Now, your local HD may have their own set of guidelines that you must follow, the ONLY way you'll know is by calling them and submitting your menu, or taking a local HD approved class - not one online. The test is based on federal guidelines, but your local HD will teach you your state and your local guidelines.
post #10 of 30
"Temperature control" refers to the foods that MUST be held below 4C (40F) or above 40C (160F).

Buttercream containing any milk, cream, cream cheese would fall into this category. Baked custard, bread pudding, rice pudding would also need to be kept either hot or cold.

Buttercream made with cooked egg white meringue and butter would not.
post #11 of 30
https://www.servsafe.com/students

The basic food handlers' course can be done online or in-person. First find out if your HD recognizes this certification (ServSafe) and then go from there.

The Food Safety Manager certification is another, more advanced option. This one requires in-person participation (mine was one semester-long at the local college), and may in fact be what your HD requires. I recommend this one.
post #12 of 30
Quote:
Originally Posted by BakingIrene

"Temperature control" refers to the foods that MUST be held below 4C (40F) or above 40C (160F).

Buttercream containing any milk, cream, cream cheese would fall into this category. Baked custard, bread pudding, rice pudding would also need to be kept either hot or cold.

Buttercream made with cooked egg white meringue and butter would not.



Without arguing what may be your specific area's guidelines... the extremely high sugar content in icing lowers the water content regardless if it contains cream cheese or a little milk far under under .85, making it scientifically impossible for any bacteria to grow. If you are making an American Cream Cheese Icing recipe, it is NOT perishable. The same scientific principal applies to meringue buttercreams.

Again, your local HD may have it on a no-no list because they don't know better, want to prevent misuse or maybe they err on the side of caution, but it is not a universal no-no.
post #13 of 30
Quote:
Originally Posted by FromScratchSF

Without arguing what may be your specific area's guidelines... the extremely high sugar content in icing lowers the water content regardless if it contains cream cheese or a little milk far under under .85, making it scientifically impossible for any bacteria to grow.



really?

Refrigeration does more than just inhibit bacteria...
it protects against butterfat becoming rancid.
it inhibits the growth of yeast or mould.

And "inhibit" is the action NOT "prevent"
post #14 of 30
The question was not "will food go bad ever". The question was "what is non-perishable" and she specifically asked about the time/temp principal. Perishable or non-perishable refers to a food's ability to grow harmful bacteria like e.coli, salmonella or camphylobacter jejuni.

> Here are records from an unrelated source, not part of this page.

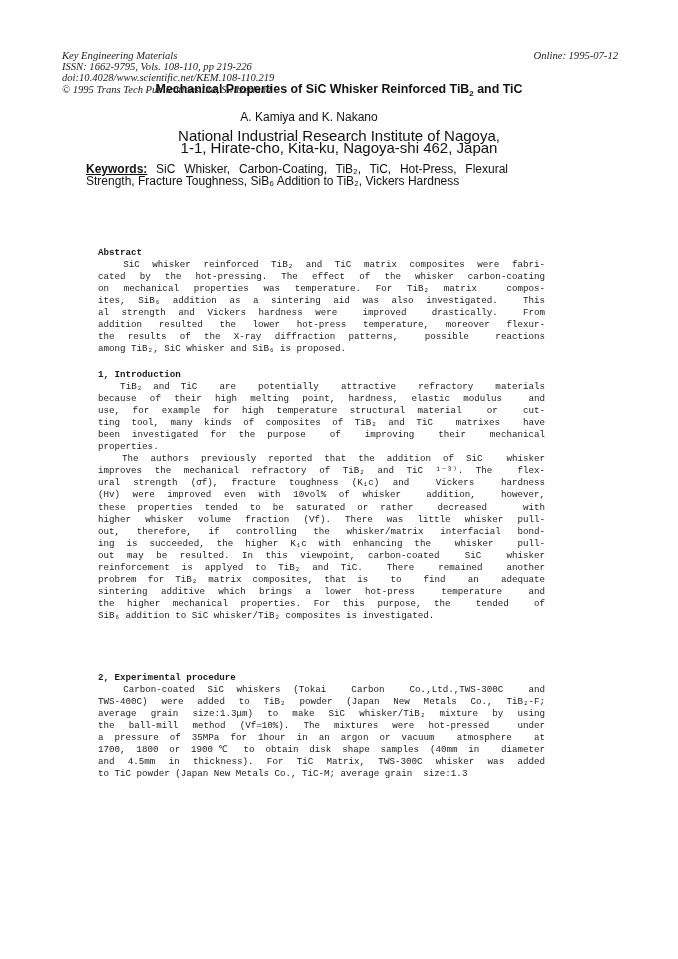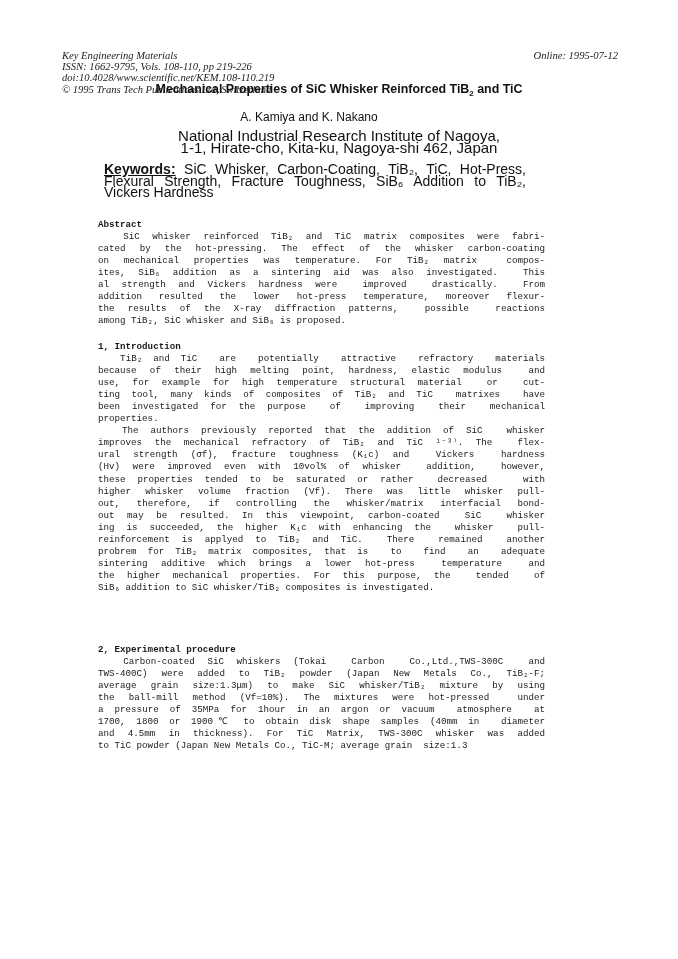--- a/index.html
+++ b/index.html
@@ -10,7 +10,7 @@
   .title sub { font-size: 8px; }
   .authors { position: absolute; top: 110px; left: 0; width: 618px; text-align: center; font-family: "Liberation Sans", sans-serif; font-size: 12px; }
   .affil { position: absolute; top: 130px; left: 0; width: 678px; text-align: center; font-family: "Liberation Sans", sans-serif; font-size: 15px; line-height: 12px; }
-  .keywords { position: absolute; top: 164px; left: 104px; width: 422px; font-family: "Liberation Sans", sans-serif; font-size: 14px; line-height: 11.5px; text-align: justify; text-align-last: left; }
+  .keywords { position: absolute; top: 164px; left: 86px; width: 422px; font-family: "Liberation Sans", sans-serif; font-size: 12px; line-height: 11.5px; text-align: justify; text-align-last: left; }
   .keywords .kw-label { font-weight: bold; text-decoration: underline; }
   .body { position: absolute; left: 98px; width: 447px; font-family: "Liberation Mono", monospace; font-size: 9.2px; line-height: 12.05px; color: #1a1a1a; }
   .body .heading { font-weight: bold; }

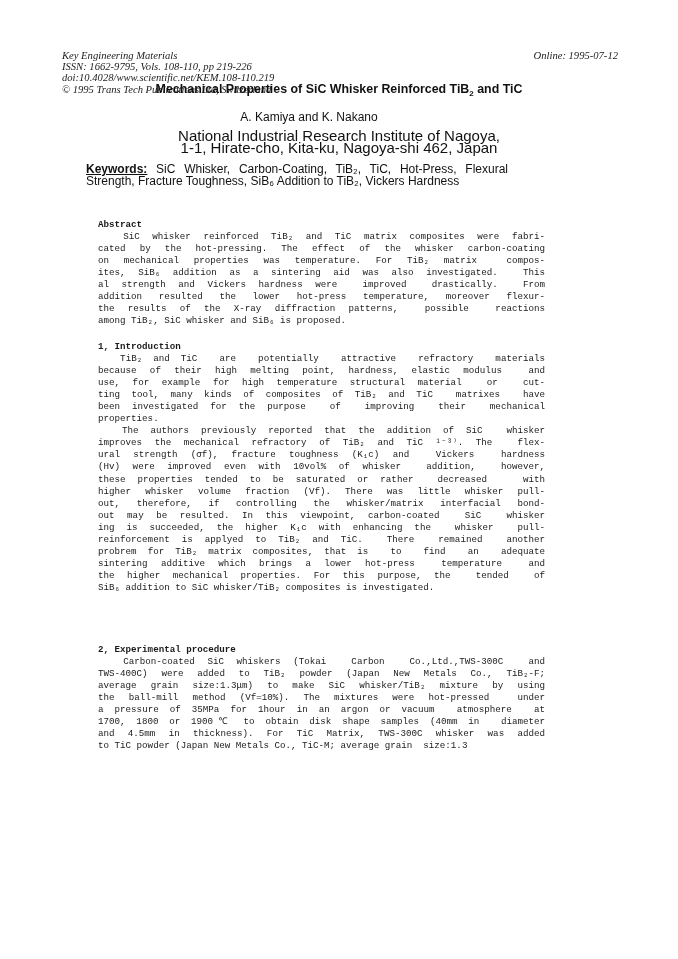--- a/index.html
+++ b/index.html
@@ -12,7 +12,7 @@
   .affil { position: absolute; top: 130px; left: 0; width: 678px; text-align: center; font-family: "Liberation Sans", sans-serif; font-size: 15px; line-height: 12px; }
   .keywords { position: absolute; top: 164px; left: 86px; width: 422px; font-family: "Liberation Sans", sans-serif; font-size: 12px; line-height: 11.5px; text-align: justify; text-align-last: left; }
   .keywords .kw-label { font-weight: bold; text-decoration: underline; }
-  .body { position: absolute; left: 98px; width: 447px; font-family: "Liberation Mono", monospace; font-size: 9.2px; line-height: 12.05px; color: #1a1a1a; }
+  .body { position: absolute; left: 98px; width: 447px; font-family: "Liberation Mono", monospace; font-size: 9.2px; line-height: 12.05px; color: #1a1a1a; margin-top: 28px; }
   .body .heading { font-weight: bold; }
   .body .line { white-space: pre; display: block; text-align: justify; text-align-last: justify; }
   .body .line.last { text-align-last: left; }

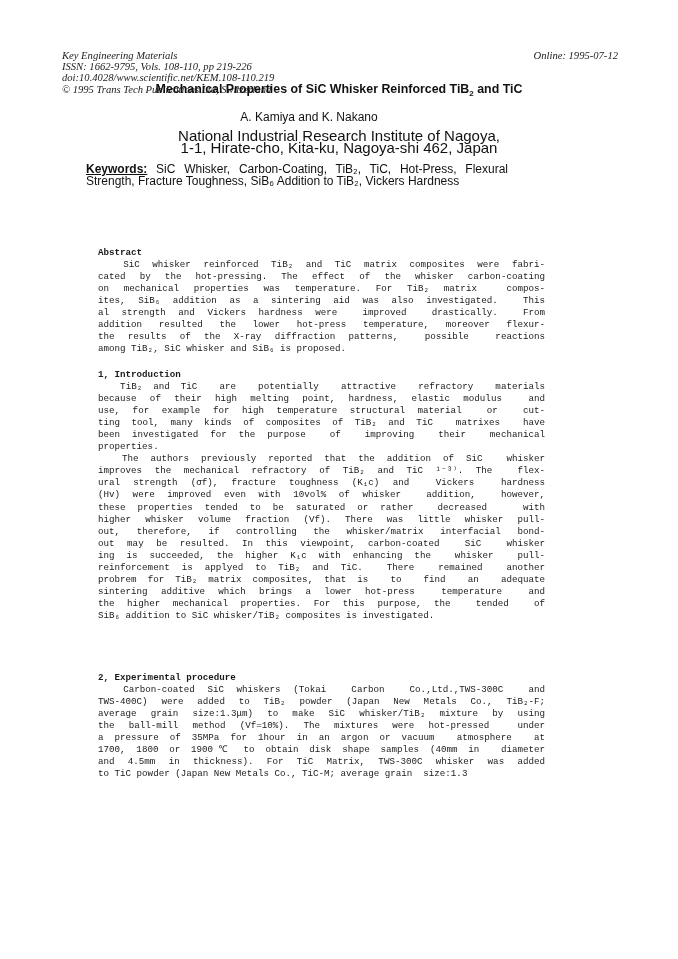--- a/index.html
+++ b/index.html
@@ -72,8 +72,8 @@
       <span class="line">these properties tended to be saturated or rather  decreased   with</span>
       <span class="line">higher whisker volume fraction (Vf). There was little whisker pull-</span>
       <span class="line">out, therefore, if controlling the whisker/matrix interfacial bond-</span>
+      <span class="line">ing is succeeded, the higher K₁c with enhancing the  whisker  pull-</span>
       <span class="line">out may be resulted. In this viewpoint, carbon-coated  SiC  whisker</span>
-      <span class="line">ing is succeeded, the higher K₁c with enhancing the  whisker  pull-</span>
       <span class="line">reinforcement is applyed to TiB₂ and TiC.  There  remained  another</span>
       <span class="line">probrem for TiB₂ matrix composites, that is  to  find  an  adequate</span>
       <span class="line">sintering additive which brings a lower hot-press  temperature  and</span>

I've stated the rule as it is in the US and I've stated the scientific conditions in which a food can or cannot grow bacteria like I've listed it above.

With the exception of McDonald's, all food gets moldy or goes rancid after a period of time.
post #15 of 30
The food law that I go by is the same way. I can bake from my kitchen without a lic. or insp. I have to inform every potential customer of this. I am not allowed to use icing that contains egg, (even cooked) cream cheese or whipped cream. They look at the water/sugar ratios as well. I never do anything new without passing it by them (in writing to cover myself) because I don't want to do something questionable with them. That is why I'm still on the fence about ganache! Some require immediate refrigeration and some do not.